━━━━━ Information supplied ━━━━━

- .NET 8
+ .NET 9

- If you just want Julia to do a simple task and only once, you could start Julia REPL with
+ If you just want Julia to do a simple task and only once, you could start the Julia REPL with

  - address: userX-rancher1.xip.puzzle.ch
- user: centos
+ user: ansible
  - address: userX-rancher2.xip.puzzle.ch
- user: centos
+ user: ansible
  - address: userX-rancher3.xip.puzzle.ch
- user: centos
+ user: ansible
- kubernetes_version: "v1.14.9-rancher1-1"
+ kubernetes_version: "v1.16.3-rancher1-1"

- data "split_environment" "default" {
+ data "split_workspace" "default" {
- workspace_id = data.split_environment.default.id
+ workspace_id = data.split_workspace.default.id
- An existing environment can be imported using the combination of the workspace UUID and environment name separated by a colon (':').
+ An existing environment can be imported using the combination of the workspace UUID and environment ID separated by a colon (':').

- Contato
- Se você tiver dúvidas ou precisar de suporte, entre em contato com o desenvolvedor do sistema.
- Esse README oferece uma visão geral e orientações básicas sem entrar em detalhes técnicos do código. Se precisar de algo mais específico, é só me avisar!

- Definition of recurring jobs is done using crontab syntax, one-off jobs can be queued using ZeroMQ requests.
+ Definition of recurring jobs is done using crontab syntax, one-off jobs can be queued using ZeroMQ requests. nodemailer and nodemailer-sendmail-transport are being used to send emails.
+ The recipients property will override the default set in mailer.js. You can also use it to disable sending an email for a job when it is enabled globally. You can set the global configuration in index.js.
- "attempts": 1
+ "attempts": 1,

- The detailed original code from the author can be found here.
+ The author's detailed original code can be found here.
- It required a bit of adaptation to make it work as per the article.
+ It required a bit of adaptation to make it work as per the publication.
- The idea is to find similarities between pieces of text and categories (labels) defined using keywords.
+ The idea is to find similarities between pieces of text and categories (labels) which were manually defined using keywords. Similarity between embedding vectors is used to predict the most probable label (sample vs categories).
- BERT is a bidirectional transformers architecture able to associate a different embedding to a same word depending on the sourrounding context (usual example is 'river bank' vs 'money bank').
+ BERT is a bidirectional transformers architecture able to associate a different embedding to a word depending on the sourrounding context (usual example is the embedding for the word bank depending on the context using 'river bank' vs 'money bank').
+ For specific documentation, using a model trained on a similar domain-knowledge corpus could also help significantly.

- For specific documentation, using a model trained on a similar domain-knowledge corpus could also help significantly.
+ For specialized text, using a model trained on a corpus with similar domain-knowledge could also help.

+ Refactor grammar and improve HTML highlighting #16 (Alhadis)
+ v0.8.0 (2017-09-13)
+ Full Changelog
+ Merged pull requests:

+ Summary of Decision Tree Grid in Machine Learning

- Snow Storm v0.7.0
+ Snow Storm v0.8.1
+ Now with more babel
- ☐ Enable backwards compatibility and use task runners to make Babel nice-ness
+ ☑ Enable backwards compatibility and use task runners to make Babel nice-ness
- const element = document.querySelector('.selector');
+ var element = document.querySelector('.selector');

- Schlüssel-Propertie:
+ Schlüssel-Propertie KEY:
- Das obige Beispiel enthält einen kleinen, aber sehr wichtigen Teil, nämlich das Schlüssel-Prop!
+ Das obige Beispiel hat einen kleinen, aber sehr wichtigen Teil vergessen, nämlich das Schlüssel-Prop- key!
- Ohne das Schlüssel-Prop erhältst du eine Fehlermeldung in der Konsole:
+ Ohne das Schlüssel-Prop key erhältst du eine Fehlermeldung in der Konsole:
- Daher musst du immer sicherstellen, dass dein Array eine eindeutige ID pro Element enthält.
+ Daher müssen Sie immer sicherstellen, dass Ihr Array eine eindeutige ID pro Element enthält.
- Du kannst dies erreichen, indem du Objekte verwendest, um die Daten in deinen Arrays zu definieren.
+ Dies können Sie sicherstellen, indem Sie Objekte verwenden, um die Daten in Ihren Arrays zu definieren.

━━━━━

If a line in the data holds the string "Arrays", copy that line.

• **Output of the exercise**:
- Du kannst dies erreichen, indem du Objekte verwendest, um die Daten in deinen Arrays zu definieren.
+ Dies können Sie sicherstellen, indem Sie Objekte verwenden, um die Daten in Ihren Arrays zu definieren.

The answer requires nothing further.